Nemvaleukin is an investigational, novel, engineered fusion protein comprised of modified IL-2 and the high affinity IL-2 alpha receptor chain, designed to preferentially expand tumor-killing immune cells while avoiding the activation of immunosuppressive cells by selectively binding to the intermediate-affinity IL-2 receptor complex. The selectivity of nemvaleukin is designed to leverage the proven antitumor effects of existing IL-2 therapy while mitigating certain limitations.
A phase III trial, ARTISTRY-7 (ClinicalTrials.gov identifier: NCT05092360) was recently initiated to further study the combination.
Dual Fast Track Designation for UV1 in Advanced Malignant Melanoma
The universal cancer vaccine, UV1, has received Fast Track designation from the FDA for the treatment of unresectable or metastatic melanoma—either in combination with pembrolizumab or ipilimumab. UV1 is currently being evaluated in combination with these checkpoint inhibitors as a first-line treatment for unresectable or metastatic melanoma in a phase II study named INITIUM (ClinicalTrials.gov identifier: NCT04382664).

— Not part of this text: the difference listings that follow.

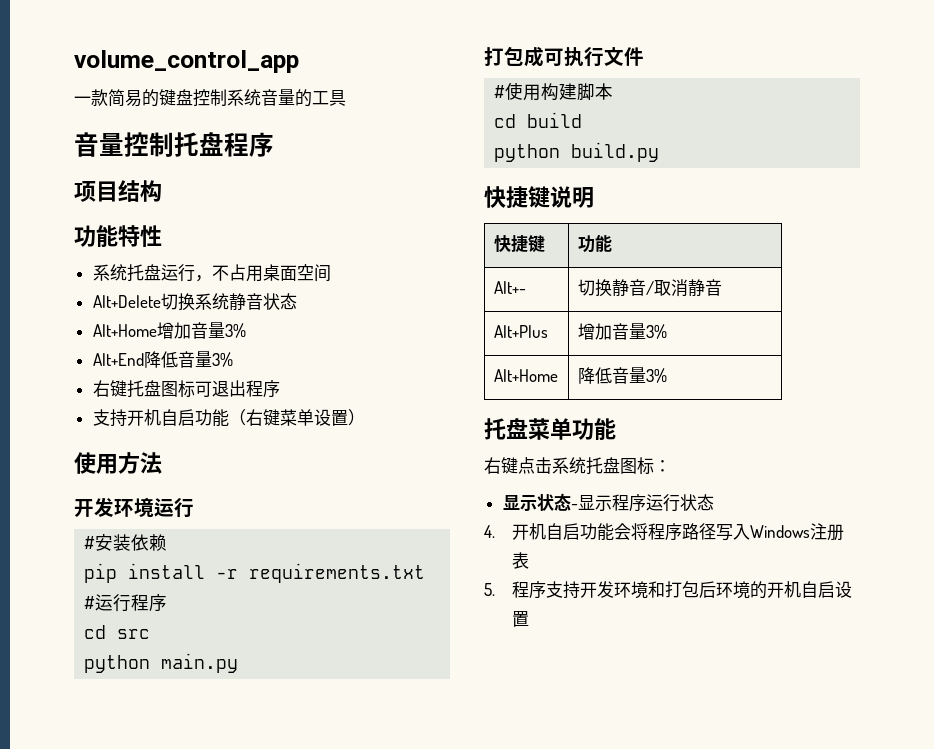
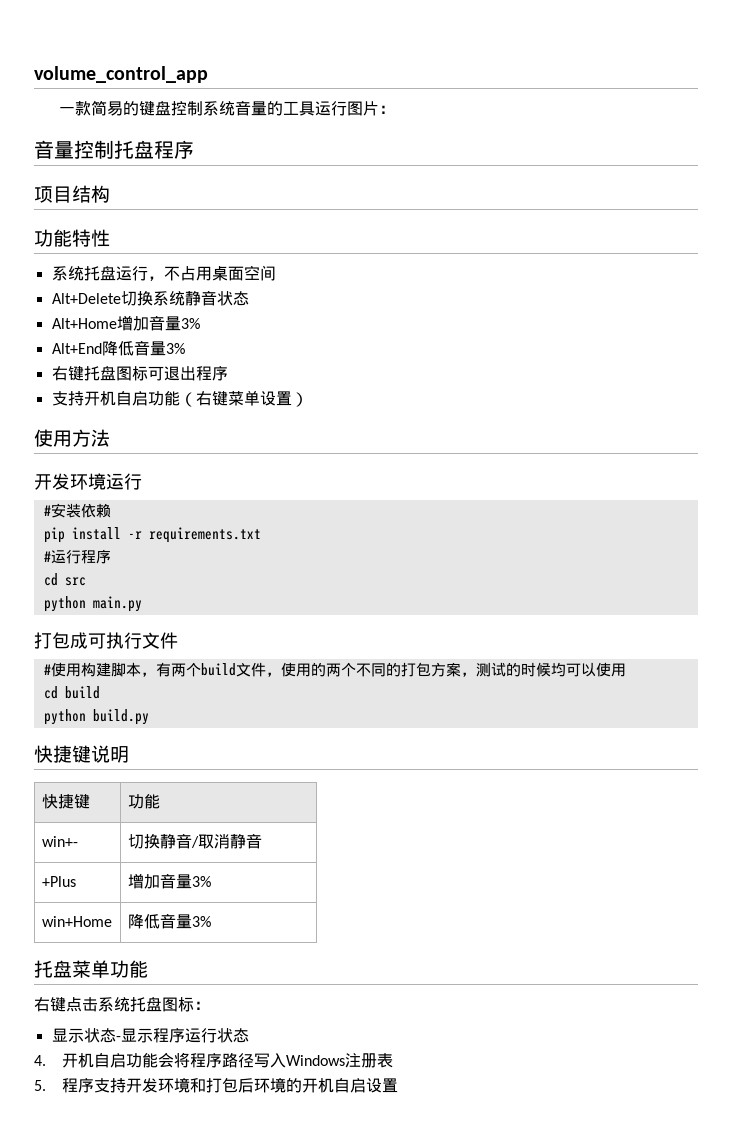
- 一款简易的键盘控制系统音量的工具
+ 一款简易的键盘控制系统音量的工具运行图片：
- #使用构建脚本
+ #使用构建脚本，有两个build文件，使用的两个不同的打包方案，测试的时候均可以使用
- Alt+- | 切换静音/取消静音
+ win+- | 切换静音/取消静音
- Alt+Plus | 增加音量3%
- Alt+Home | 降低音量3%
+ +Plus | 增加音量3%
+ win+Home | 降低音量3%

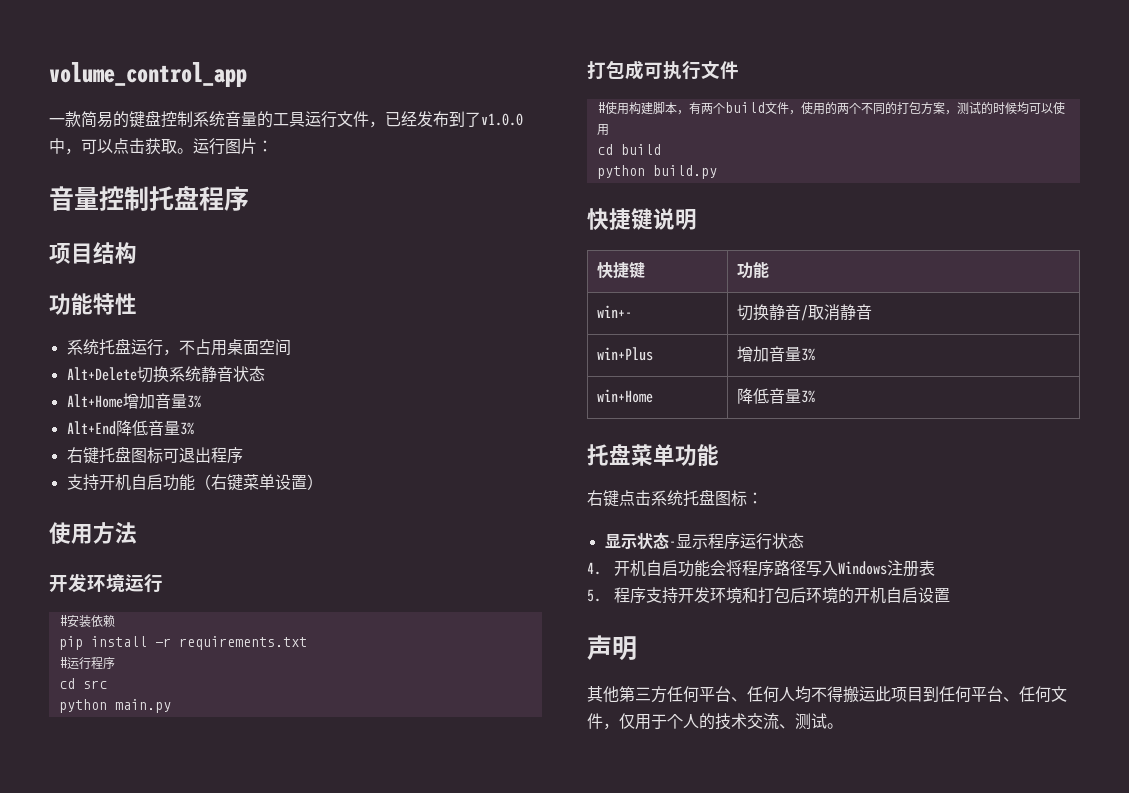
- 一款简易的键盘控制系统音量的工具运行图片：
+ 一款简易的键盘控制系统音量的工具运行文件，已经发布到了v1.0.0中，可以点击获取。运行图片：
- +Plus | 增加音量3%
+ win+Plus | 增加音量3%
+ 声明
+ 其他第三方任何平台、任何人均不得搬运此项目到任何平台、任何文件，仅用于个人的技术交流、测试。

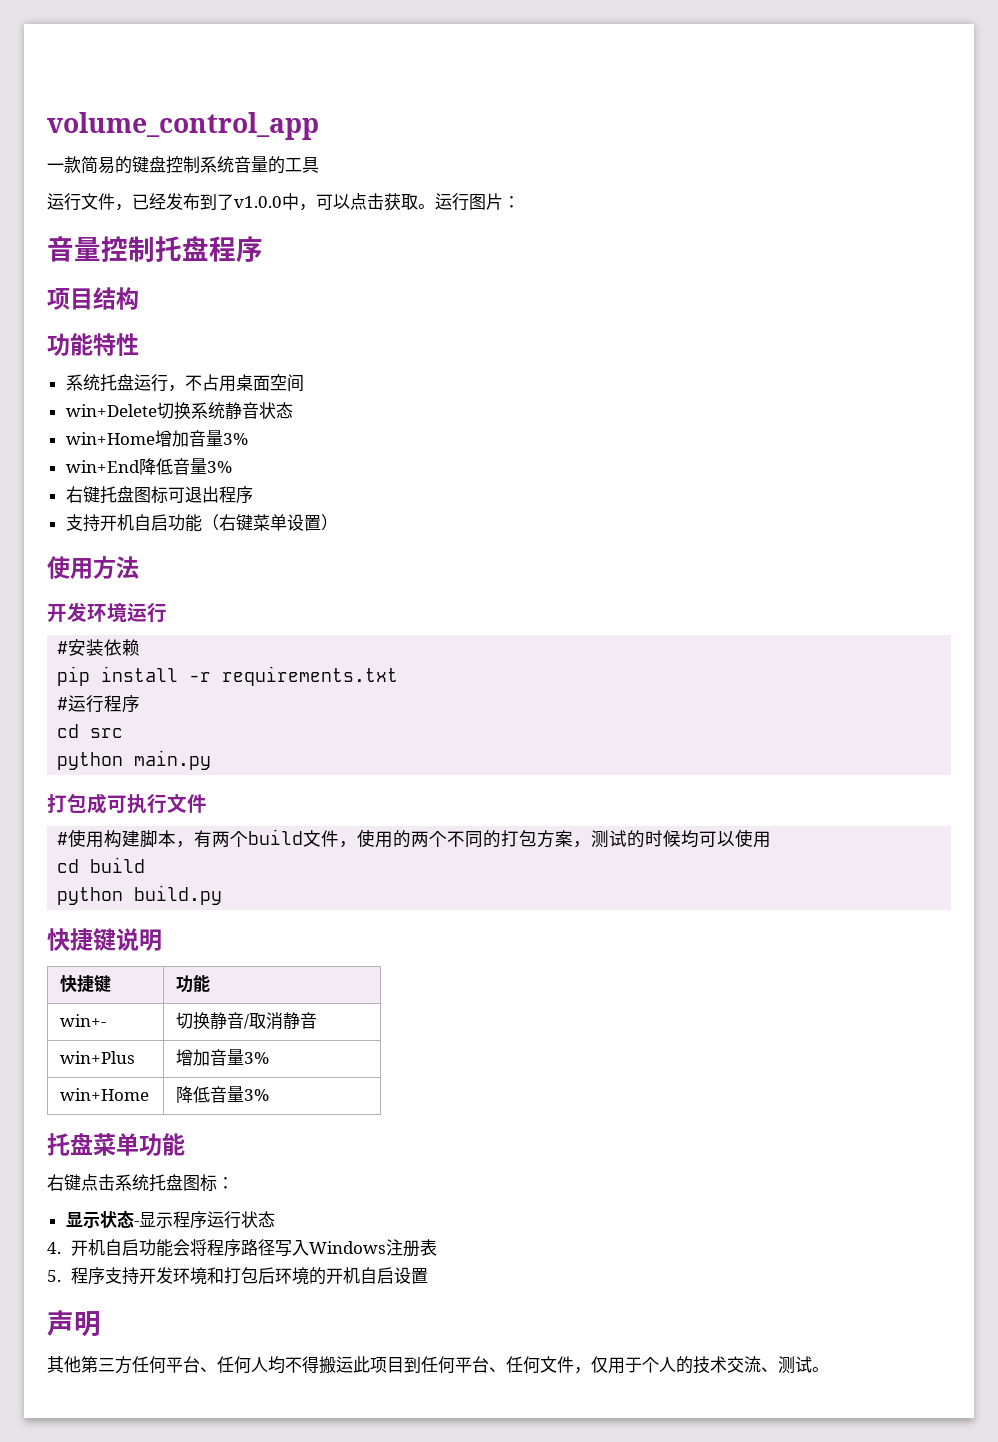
- 一款简易的键盘控制系统音量的工具运行文件，已经发布到了v1.0.0中，可以点击获取。
+ 一款简易的键盘控制系统音量的工具
+ 运行文件，已经发布到了v1.0.0中，可以点击获取。
- Alt+Delete切换系统静音状态
+ win+Delete切换系统静音状态
- Alt+Home增加音量3%
- Alt+End降低音量3%
+ win+Home增加音量3%
+ win+End降低音量3%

The Fast Track designation is based on data from two separate phase I trials of UV1 in combination with checkpoint inhibitors, either with pembrolizumab (anti-PD-1) or with ipilimumab (anti–CTLA-4). According to their findings, UV1 in combination with pembrolizumab as first-line treatment in advanced melanoma was shown to be safe, with promising early efficacy data; an objective response rate of 57% was reached, with 30% of patients achieving a complete response. At 24-month follow-up, 80% of patients were alive. In addition, data published by Brunsvig et al in Frontiers in Immunology demonstrated that UV1 in combination with ipilimumab was safe and showed signals of prolonged efficacy in advanced melanoma, with patients treated with the combination achieving an overall response rate of 33% and a 5-year overall survival rate of 50%.The content in this post has not been reviewed by the American Society of Clinical Oncology, Inc. (ASCO®) and does not necessarily reflect the ideas and opinions of ASCO®.